Genera native to southern Africa

Arandisa

One species (monotypic), Arandisa deserticola, a Namibian endemic. 10.8mm.

 

Carparachne

Two species, endemic to dunes of the southern Namib Desert in Namibia.

Carparachne aureoflava (Wheeling spider)

Eusparassus (Rock huntsman spider)

Eusparassus is probably the correct generic name for our rock living Olios species. Presently the only species in the genus is Eusparassus palystiformis, known from southern Africa. Eusparassus is currently being revised by Peter Jager and Majid Moradmand.

 

Leucorchestris (white lady spiders)

Leucorchestris is a psammophilous genus occurring on sand dunes in arid areas, mainly Namibia but also Angola and the Northern Cape, South Africa.

Microrchestris

Microrchestris is a Namibian endemic genus with two small-sized species (10-12mm long).

 

Olios

About 251 species worldwide, of which 27 are recorded from southern Africa. Olios is a group of smaller spiders (Body length is 10-14 mm) within the Sparassidae that in general are either light brown and live under rocks (rupicolus) or green and live on trees (arboreal). The rock-dwelling species produce a flattish sac retreat and egg sac attached to the underside of a rock or stone. These spiders share a similar habitat to the flatties (Selenopidae).

Orchestrella

Orchestrella is a Namibian endemic genus with two species (10-18 mm long).

Palystella

Palystella is a Namibian endemic genus with four species (11-18 mm long).

 

Palystes (rain spiders, lizard-eating spiders)

These spiders occur mainly on plants where they hunt predominantly insects but they also eat geckos. They are large spiders, often mistaken for baboon spiders, and frequently come indoors where they frighten people.
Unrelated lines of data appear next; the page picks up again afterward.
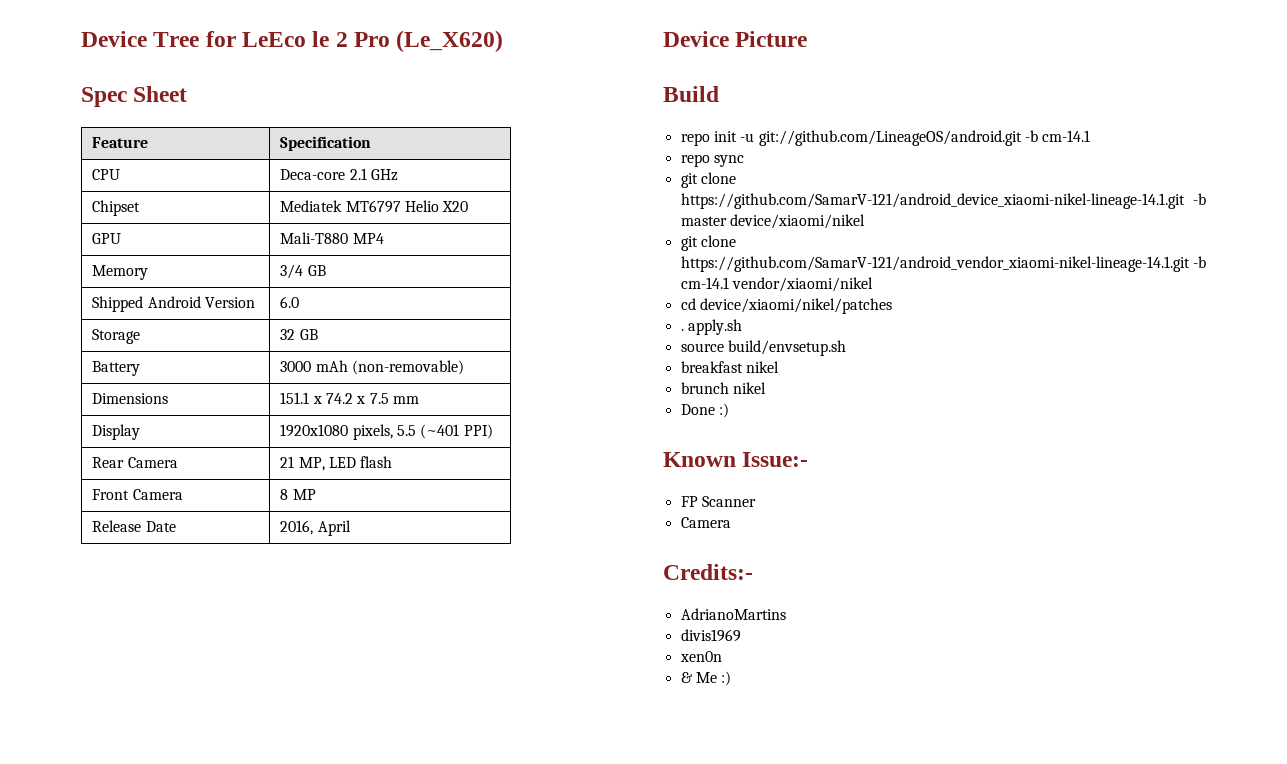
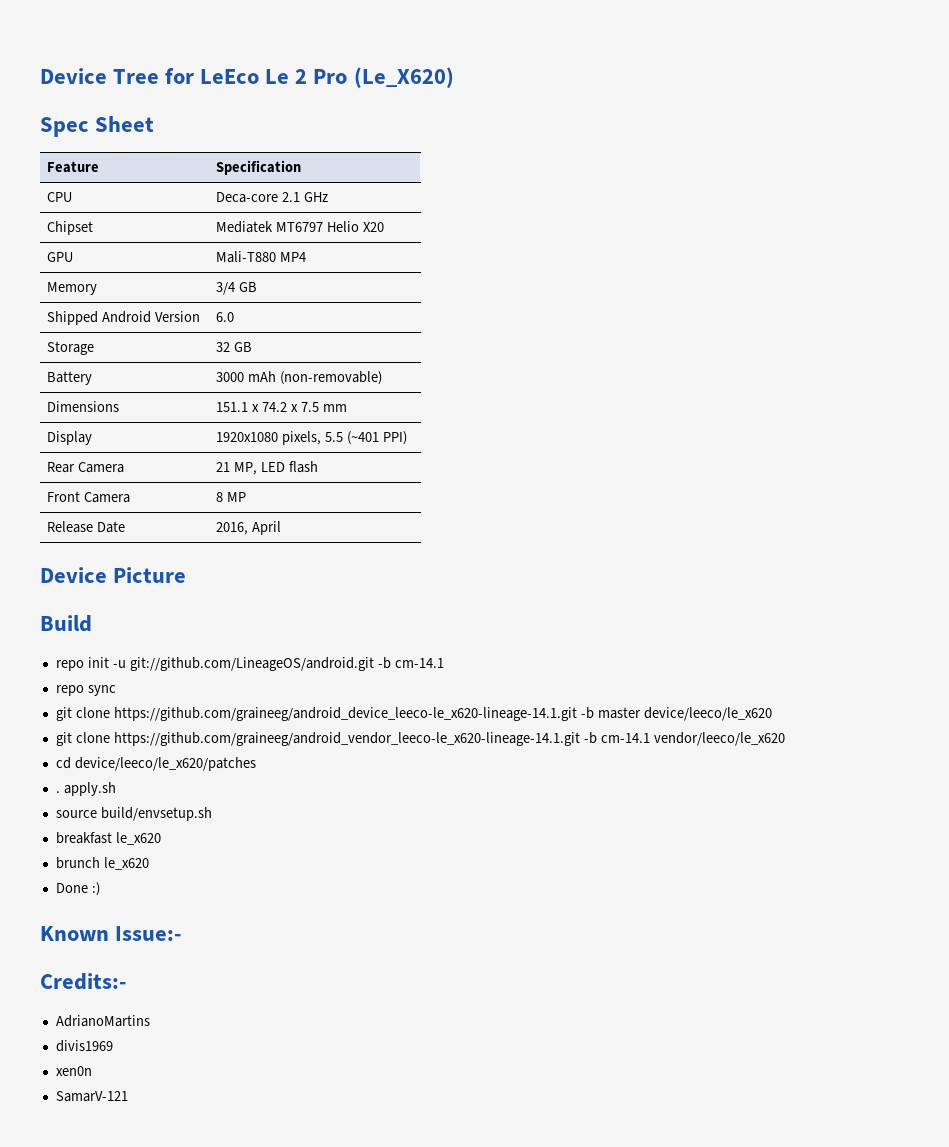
[312,31,330,47] le -> [265,69,290,84] Le
[680,193,1185,209] https://github.com/SamarV-121/android_device_xiaomi-nikel-lineage-14.1.git -> [113,707,577,721] https://github.com/graineeg/android_device_leeco-le_x620-lineage-14.1.git
[729,214,865,229] [680,235,736,251] [680,256,1206,272] [680,277,873,292] device/xiaomi/nikel // git clone https://github.com/SamarV-121/android_vendor_xiaomi-nikel-lineage-14.1.git -b cm-14.1 vendor/xiaomi/nikel -> [643,707,772,721] [55,732,785,746] device/leeco/le_x620 // git clone https://github.com/graineeg/android_vendor_leeco-le_x620-lineage-14.1.git -b cm-14.1 vendor/leeco/le_x620
[699,298,892,314] device/xiaomi/nikel/patches -> [74,757,256,771] device/leeco/le_x620/patches
[745,361,779,373] nikel -> [115,832,161,845] le_x620
[732,382,766,394] nikel -> [103,857,149,870] le_x620
[680,496,756,507] [680,517,731,528] // FP Scanner // Camera -> (182, 933) none
[680,671,732,686] & Me :) -> [55,1091,128,1102] SamarV-121

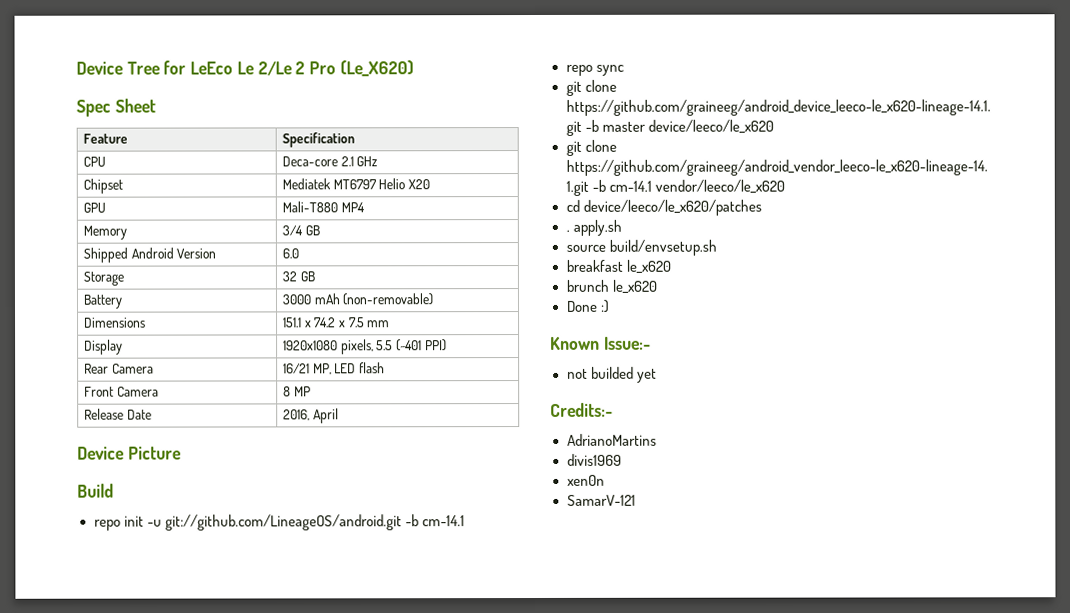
(290, 76) none -> [257,61,292,76] 2/Le
[215,462,230,472] 21 -> [282,363,310,374] 16/21
(182, 933) none -> [566,366,657,383] // not builded yet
They can bite but it is no more serious than a bee sting. Females of the two common species, Palystes castaneus and Palystes superciliosus, construct an egg case in a bush that is made of dead leaves and twigs drawn together with silk and with a white silk covering (see image to the right).
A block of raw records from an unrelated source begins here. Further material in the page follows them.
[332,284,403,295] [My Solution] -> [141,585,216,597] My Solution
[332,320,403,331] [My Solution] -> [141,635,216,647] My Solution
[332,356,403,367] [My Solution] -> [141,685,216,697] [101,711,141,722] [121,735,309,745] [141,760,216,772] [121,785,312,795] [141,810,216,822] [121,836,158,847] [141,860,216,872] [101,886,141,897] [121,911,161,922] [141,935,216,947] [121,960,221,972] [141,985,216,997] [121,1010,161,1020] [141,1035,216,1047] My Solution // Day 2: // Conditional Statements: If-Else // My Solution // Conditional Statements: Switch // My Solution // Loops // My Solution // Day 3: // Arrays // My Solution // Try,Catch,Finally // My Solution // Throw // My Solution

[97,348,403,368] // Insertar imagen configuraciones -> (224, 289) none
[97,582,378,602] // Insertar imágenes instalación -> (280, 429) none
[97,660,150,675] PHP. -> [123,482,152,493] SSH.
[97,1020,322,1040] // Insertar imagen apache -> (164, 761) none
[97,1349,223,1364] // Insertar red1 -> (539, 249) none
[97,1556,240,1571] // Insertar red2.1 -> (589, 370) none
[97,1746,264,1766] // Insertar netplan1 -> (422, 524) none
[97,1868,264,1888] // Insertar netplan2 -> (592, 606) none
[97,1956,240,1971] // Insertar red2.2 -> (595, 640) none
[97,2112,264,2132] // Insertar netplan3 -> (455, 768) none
Panaretella (forest huntsman spiders)

Panaretella Is a genus of small spiders endemic to the forests from Grahamstown to northern Kwazulu-Natal. There are five species of forest huntsman spiders. The retreat is two leaves spun together with silk. Body length 12-18 mm. They vary from a yellowish to a light reddish brown colour with a distinctive black mark on either side anterior of the spinnerets.

 

Parapalystes

Five species, endemic to southern Africa.

 

Pseudomicrommata

Pseudomicrommata is a monotypic genus with  only one species, Pseudomicrommata longipes. The spiders are found in areas with Eragrostis grass where it constructs its large nest.  Pseudomicrommata longipes is easily recognised by the medial dorsal band running the length of its body.

 

Genera naturalised in southern Africa

Heteropoda

Heteropoda venatoria (Brown huntsman spider),  a species with a pantropical distribution, has been introduced to Mozambique and South Africa where it is sometimes reported to take refuse in houses.